Av. Paulista se tornou 'campo de batalha'

Na Avenida Paulista, a situação é tensa entre ônibus, carros e bicicletas. Carros invadem espaço dos coletivos, que fazem ultrapassagens pela faixa dos automóveis. E, no meio dessa briga, os ciclistas tentam encontrar o lugar menos perigoso.

O Estado de S.Paulo

15 de setembro de 2013 | 02h05

"Achei que fica mais fácil seguir pela faixa, mas os motoristas poderiam ser mais bem informados", afirma o jornalista Julio Cesar Soares, de 31 anos. Ele conta que um condutor de ônibus já discutiu com ele afirmando que a faixa certa para ciclistas era a da esquerda. É desse lado que há a sinalização da Ciclofaixa de Lazer, que funciona só nos domingos e feriados. "Só que era um sábado."
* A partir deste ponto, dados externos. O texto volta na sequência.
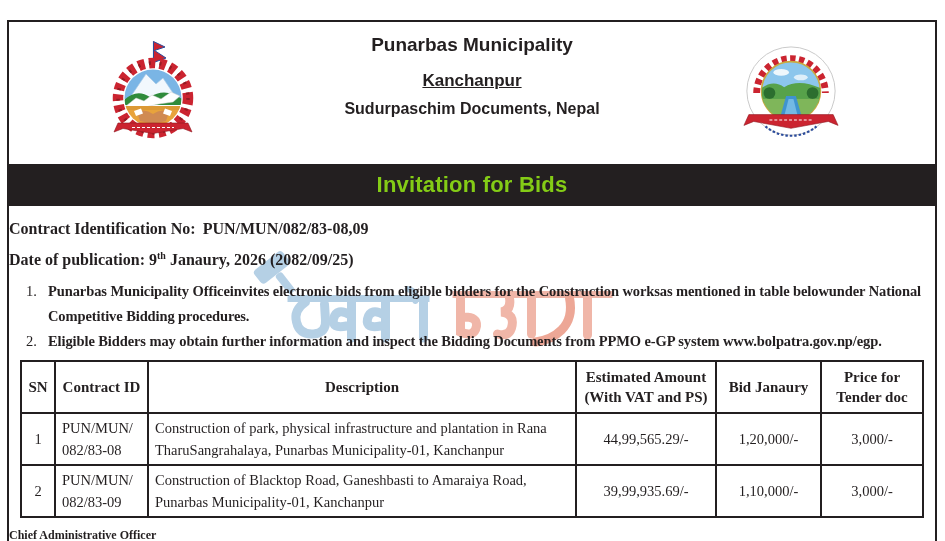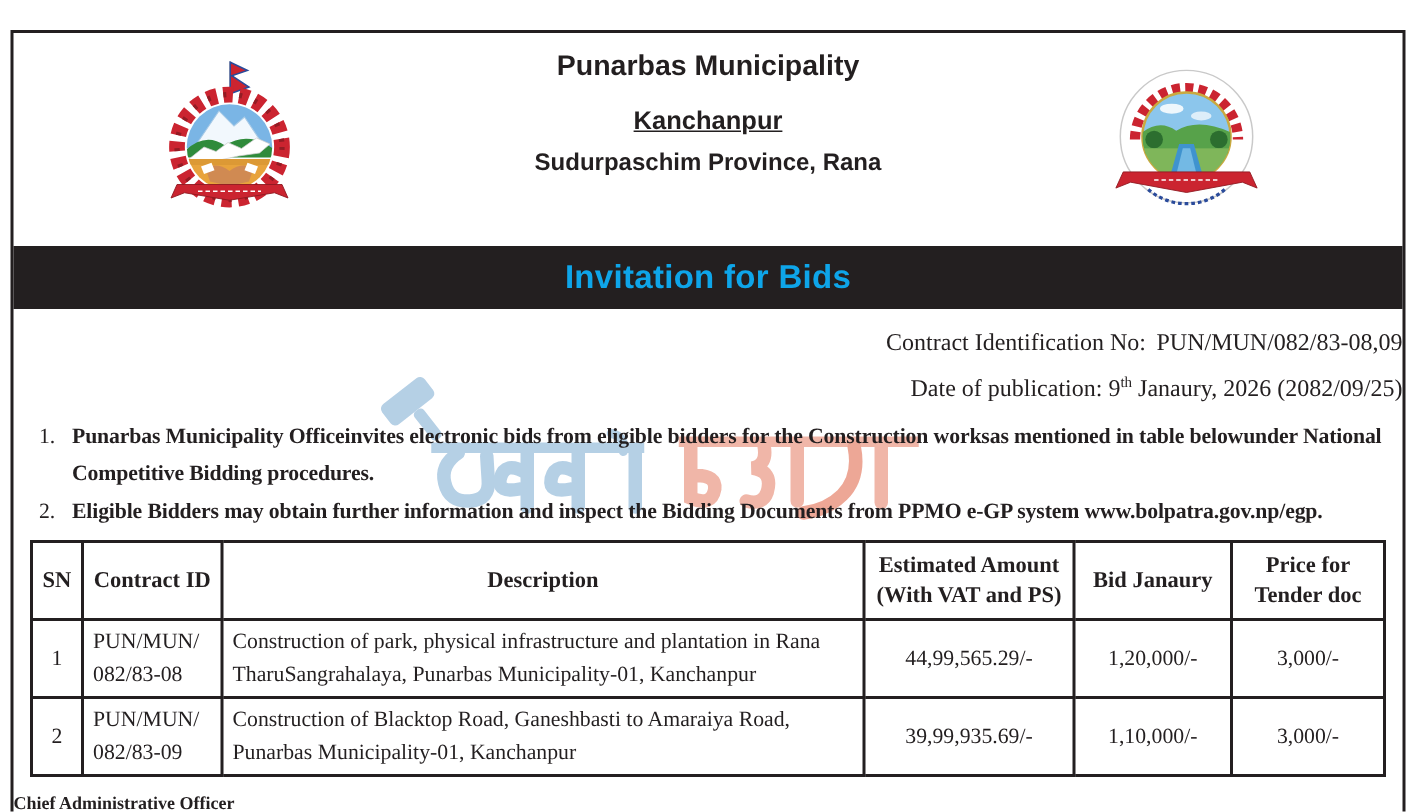--- a/index.html
+++ b/index.html
@@ -28,27 +28,27 @@
   .logo-left  { position: absolute; left: 94px;  top: 16px; }
   .logo-right { position: absolute; left: 731px; top: 20px; }
   .org-block { text-align: center; font-family: "Liberation Sans", sans-serif; font-weight: bold; padding-top: 12px; }
   .org-municipality { font-size: 19px; }
   .org-office { font-size: 27px; margin-top: 10px; }
   .org-district { font-size: 17px; margin-top: 15px; text-decoration: underline; }
   .org-province { font-size: 16px; margin-top: 9px; }
 
   
   .banner {
-    height: 42px; background: #231f20; color: #0ea5e9;
+    height: 42px; background: #231f20; color: #84cc16;
     font-family: "Liberation Sans", sans-serif; font-weight: bold; font-size: 22px;
     text-align: center; line-height: 42px; letter-spacing: 0.2px;
   }
 
   
-  .meta-line { text-align: right; font-weight: normal; font-size: 16px; padding-left: 22px; }
+  .meta-line { text-align: left; font-weight: bold; font-size: 16px; }
   .meta-contract { margin-top: 14px; }
   .meta-date { margin-top: 12px; }
   .meta-line sup { font-size: 10px; }
   .meta-value { margin-left: 7px; }
 
   
   .paragraphs { margin: 10px 14px 0 17px; font-size: 14.5px; line-height: 25px; letter-spacing: -0.1px; }
   .para { display: flex; }
   .para-number { width: 22px; flex: 0 0 22px; }
   .para-text { flex: 1; text-align: justify; font-weight: bold; }
@@ -130,21 +130,21 @@
           <path d="M69 73 l-7 -2.5 l-2 5 l7 2.5 Z" fill="#ffffff"></path>
         </g>
         <path d="M15 85 L85 85 L89 94 L80 90.5 L50 95.5 L20 90.5 L11 94 Z" fill="#cb2430" stroke="#8f1820" stroke-width="0.6"></path>
         <line x1="29" y1="89.5" x2="71" y2="89.5" stroke="#ffffff" stroke-width="1.1" stroke-dasharray="3 2"></line>
       </svg>
     </div>
 
     <div class="org-block">
       <div class="org-municipality">Punarbas Municipality</div>
       <div class="org-district">Kanchanpur</div>
-      <div class="org-province">Sudurpaschim Province, Rana</div>
+      <div class="org-province">Sudurpaschim Documents, Nepal</div>
     </div>
 
     <div class="logo-right">
       <svg viewBox="0 0 104 106" width="102" height="104">
         <defs>
             <clipPath id="clipR">
               <circle cx="52" cy="50" r="30"></circle>
             </clipPath>
           </defs>
         <circle cx="52" cy="50" r="45" fill="#ffffff" stroke="#c9c9c9" stroke-width="1"></circle>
O cozinheiro Joilton Sobral, de 25 anos, conta que passa pela via diariamente. Após a criação da faixa, afirma que sentiu uma melhora. "Mas os motoristas de ônibus continuam dando fechadas nos ciclistas." Já o bike courrier Paulo Cesar Oliveira Soares, de 40, prefere dividir a rua com os automóveis. "Fujo dos ônibus. Prefiro enfrentar os carros, que são menos perigosos."

Imprudência. Em alguns casos, o mais perigoso é o comportamento do próprio ciclista. O Estado flagrou uma mulher trafegando pela contramão na faixa de ônibus, sem capacete ou qualquer outro tipo de proteção. A reportagem também viu vários ciclistas costurando o trânsito, como motociclistas.

A Avenida Paulista é a via que mais registrou acidentes com ciclistas, de acordo com um ranking elaborado pela Companhia de Engenharia de Tráfego (CET). Entre 2009 e 2011, foram 15 acidentes. O último caso grave foi o atropelamento do ciclista David Santos Sousa, de 21 anos, que teve um braço arrancado, em 10 de março. O estudante de Publicidade Thiago Chagas dos Santos, de 26 anos, motorista do carro que atingiu Sousa, não prestou socorro e ainda descartou o braço do rapaz em um córrego. / A.R.